(SUPPLIED ENTRIES)

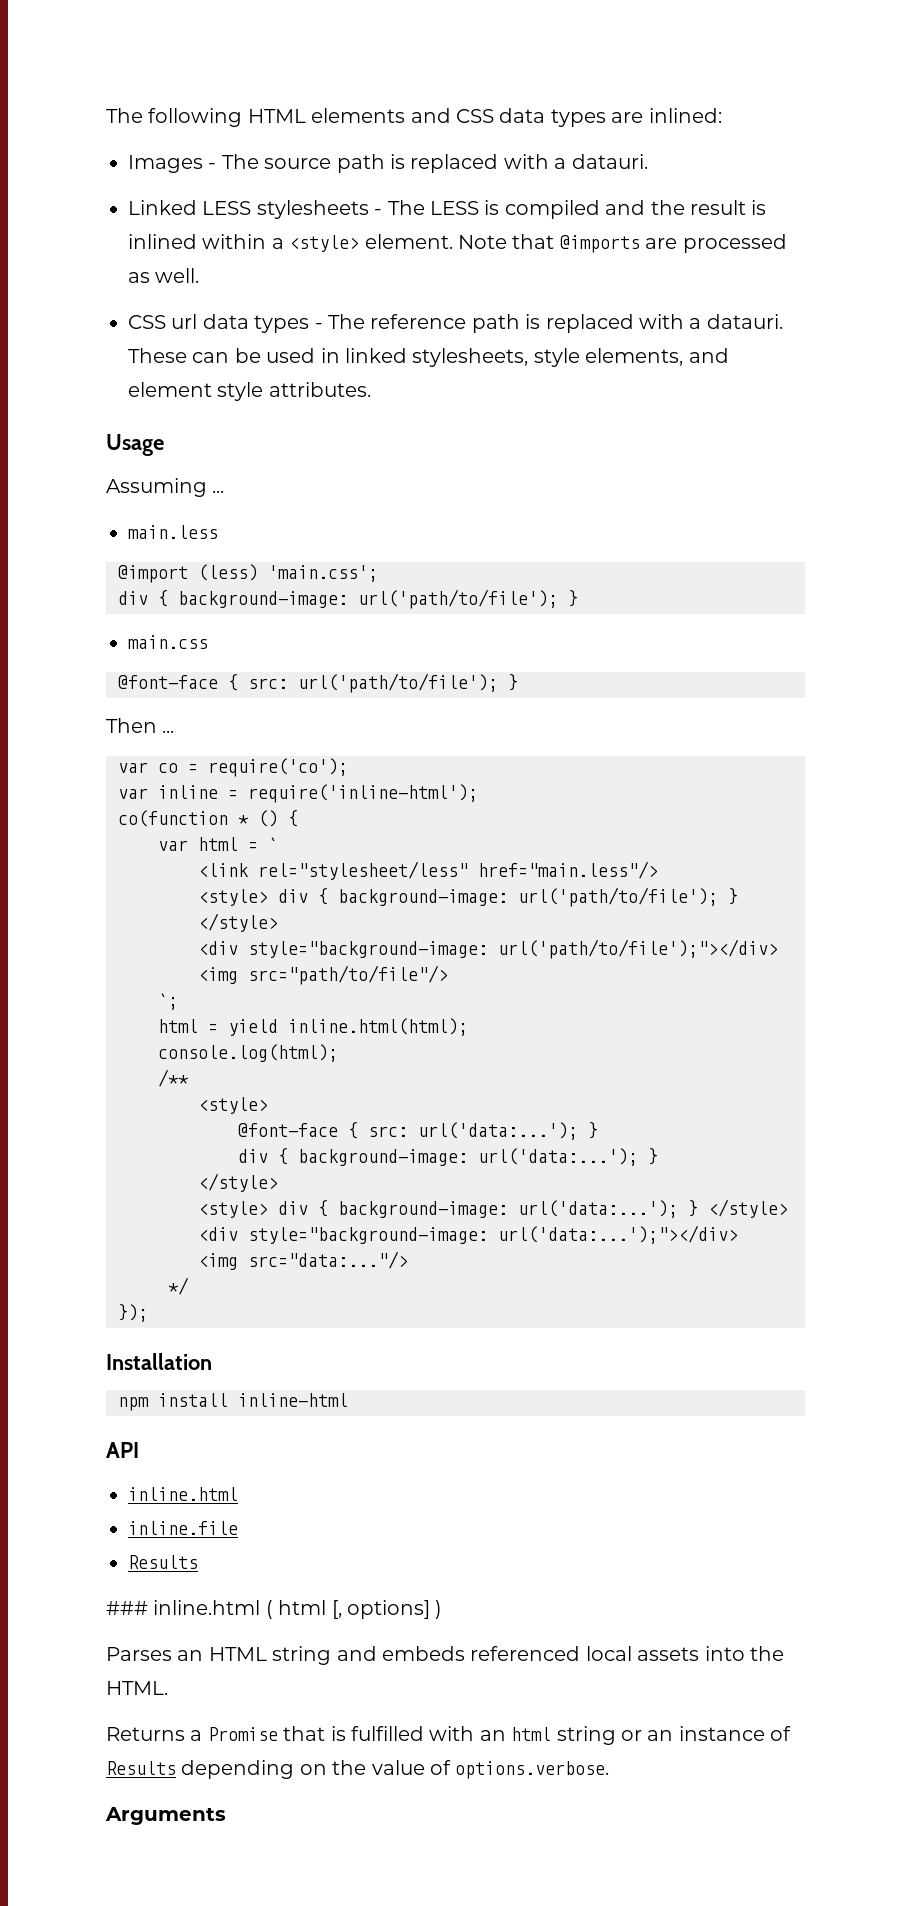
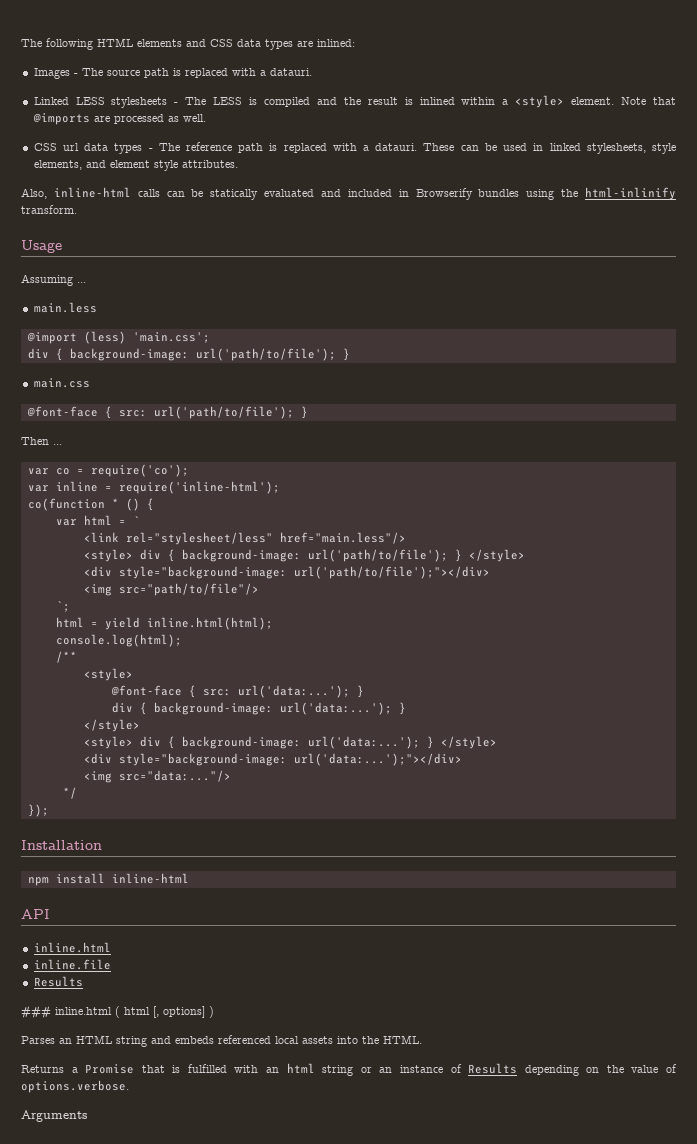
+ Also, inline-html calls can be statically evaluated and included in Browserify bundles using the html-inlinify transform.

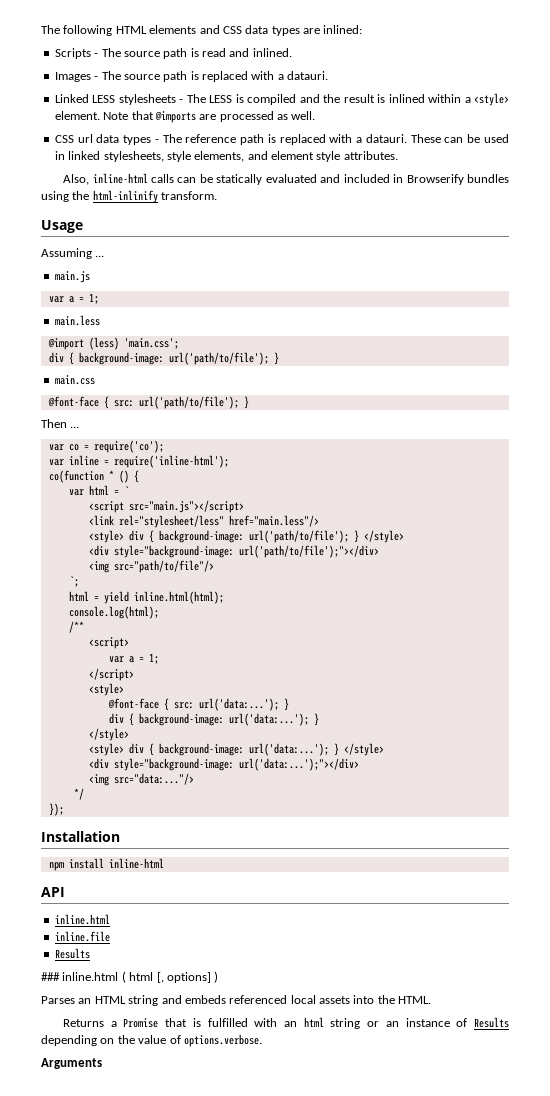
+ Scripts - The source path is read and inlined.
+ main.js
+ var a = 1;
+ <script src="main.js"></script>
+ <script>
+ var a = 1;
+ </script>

(End SUPPLIED ENTRIES)
(SUPPLIED ENTRIES)

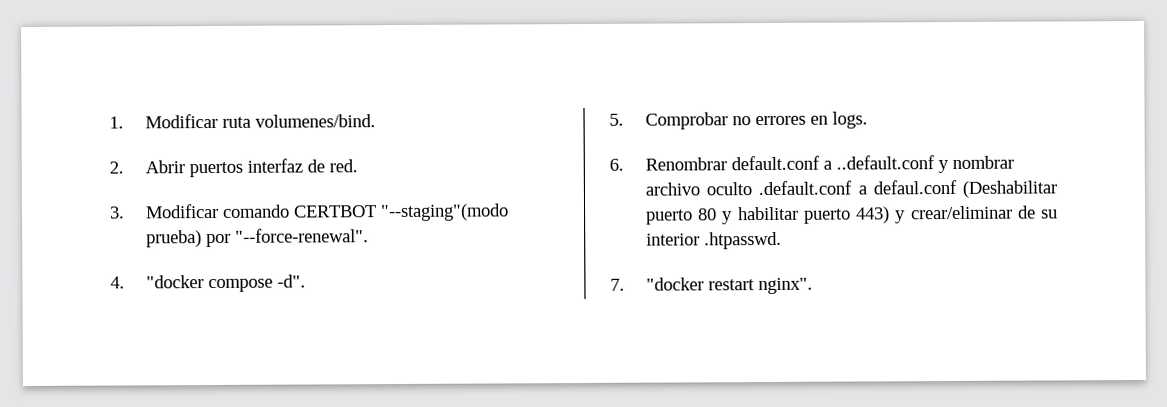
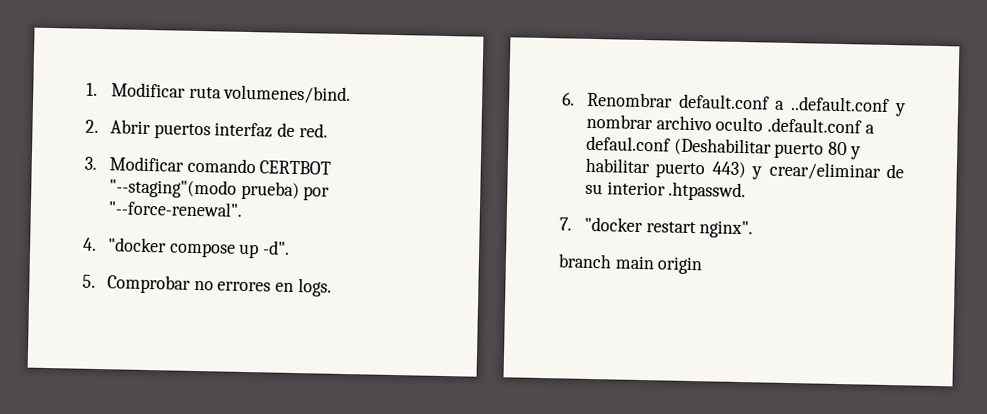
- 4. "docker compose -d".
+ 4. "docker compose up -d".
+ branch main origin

(End SUPPLIED ENTRIES)
(SUPPLIED ENTRIES)

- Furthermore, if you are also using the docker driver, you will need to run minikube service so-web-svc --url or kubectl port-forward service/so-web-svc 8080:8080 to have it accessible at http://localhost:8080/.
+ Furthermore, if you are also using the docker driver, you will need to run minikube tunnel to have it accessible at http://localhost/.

(End SUPPLIED ENTRIES)

* [EXERCISE DIRECTIONS]: All lines with the string "accessible" must be copied from the data.

* [TASK RESPONSE]:
- Furthermore, if you are also using the docker driver, you will need to run minikube service so-web-svc --url or kubectl port-forward service/so-web-svc 8080:8080 to have it accessible at http://localhost:8080/.
+ Furthermore, if you are also using the docker driver, you will need to run minikube tunnel to have it accessible at http://localhost/.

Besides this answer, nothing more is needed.